- [What you need to do] Respond with the count alone after checking every line in the material below for "shipping".

....

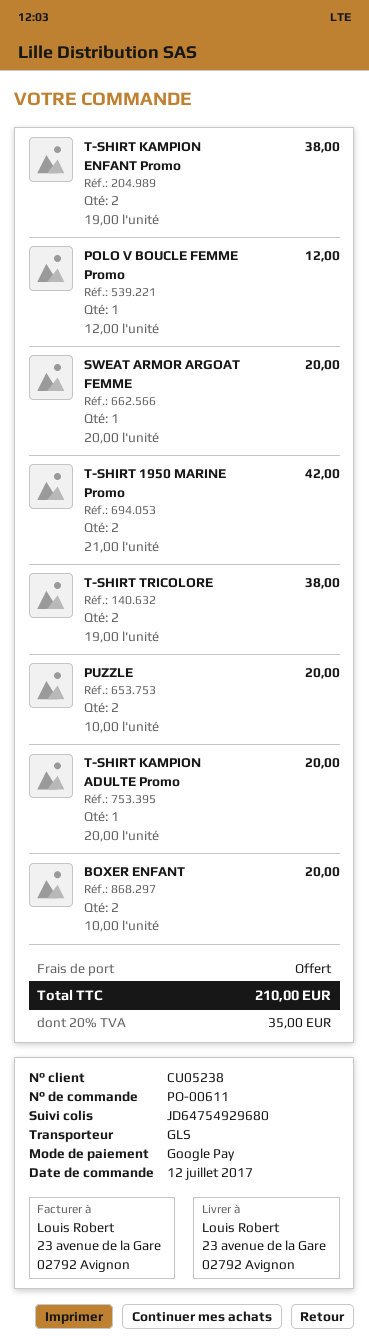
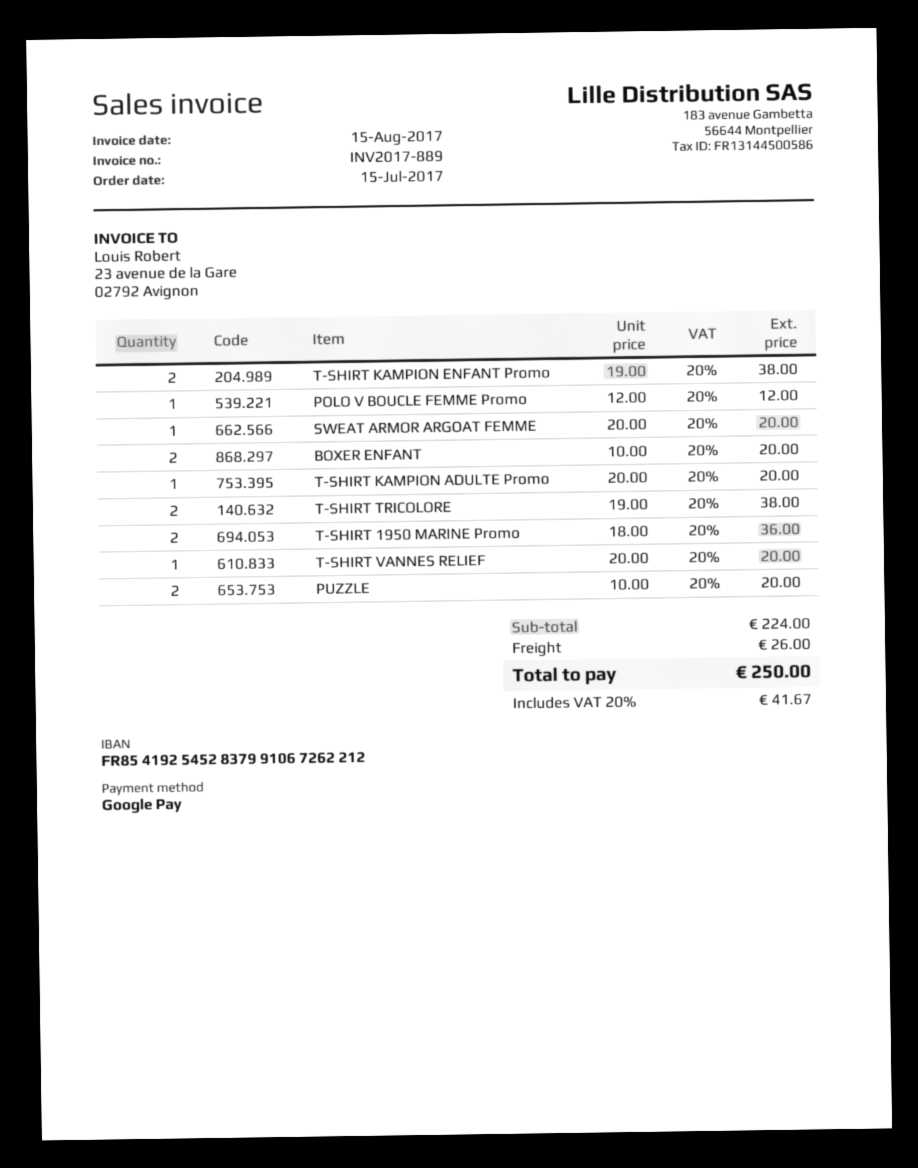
order date: 2017-07-12 -> 2017-07-15
T-SHIRT 1950 MARINE Promo: 2 x 21.00 = 42.00 -> 2 x 18.00 = 36.00
T-SHIRT VANNES RELIEF: none -> 1 x 20.00 = 20.00
shipping: 0.00 -> 26.00
tax: 20% = 35.00 -> 20% = 41.67
total: 210.00 -> 250.00

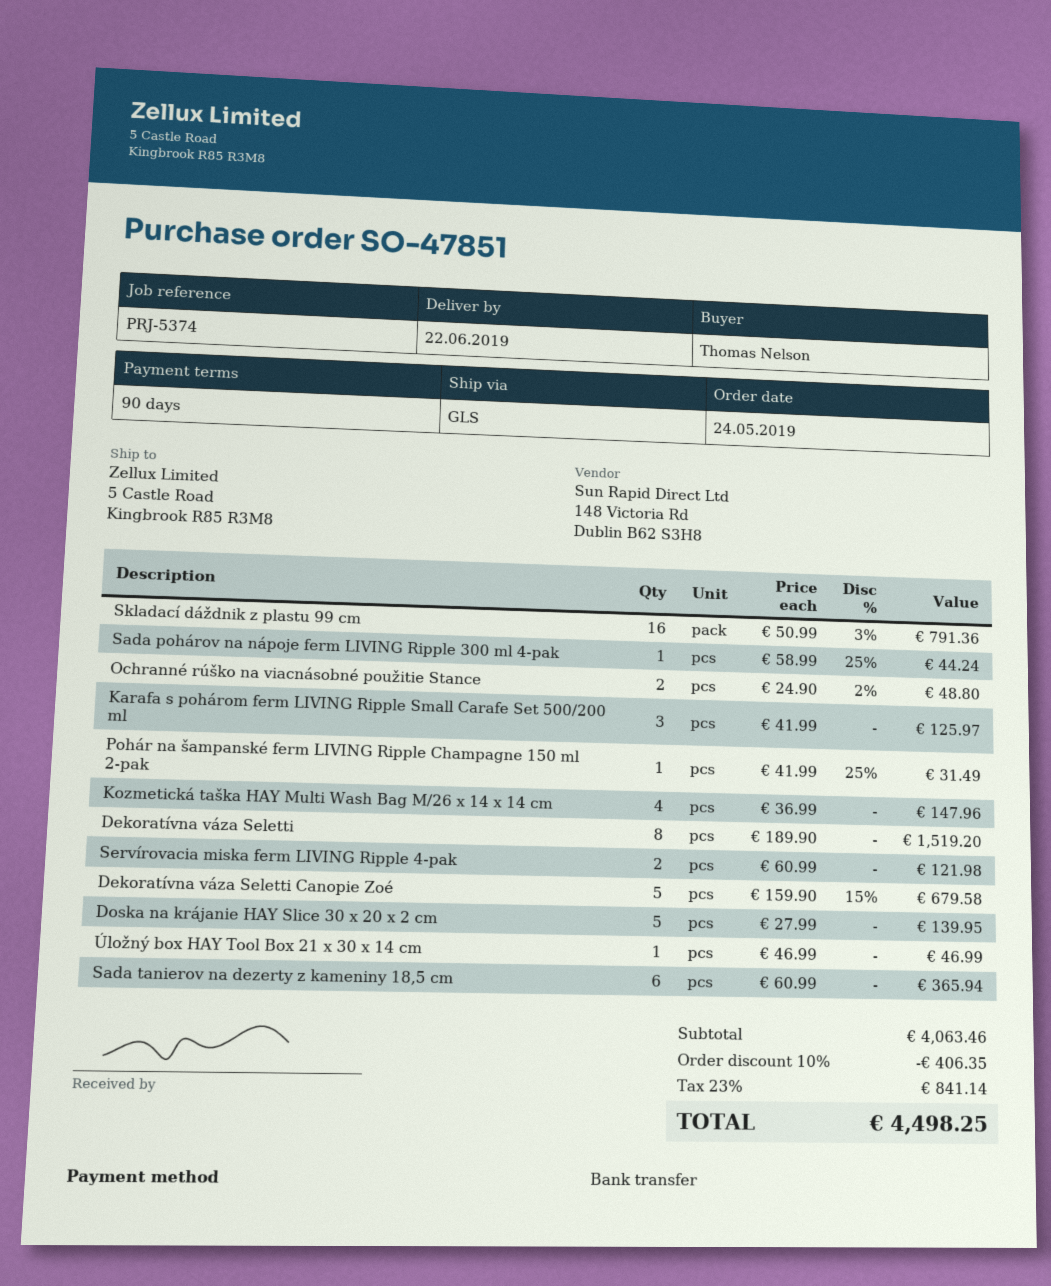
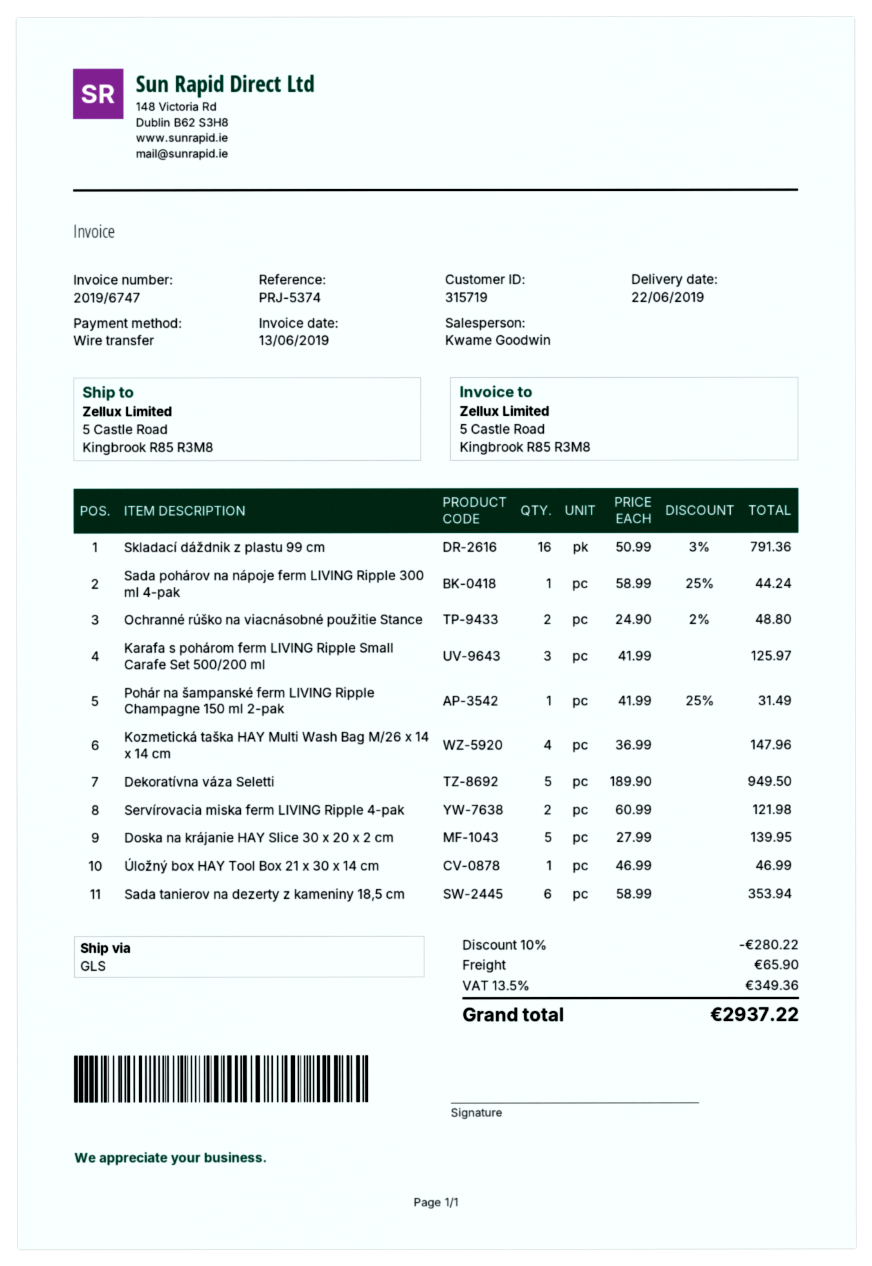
Dekoratívna váza Seletti: 8 x 189.90 = 1519.20 -> 5 x 189.90 = 949.50
Dekoratívna váza Seletti Canopie Zoé: 5 x 159.90 - 15% = 679.58 -> none
Sada tanierov na dezerty z kameniny 18,5 cm: 6 x 60.99 = 365.94 -> 6 x 58.99 = 353.94
discount: 10% = 406.35 -> 10% = 280.22
shipping: none -> 65.90
tax: 23% = 841.14 -> 13.5% = 349.36
total: 4498.25 -> 2937.22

....

- [Worked solution] 2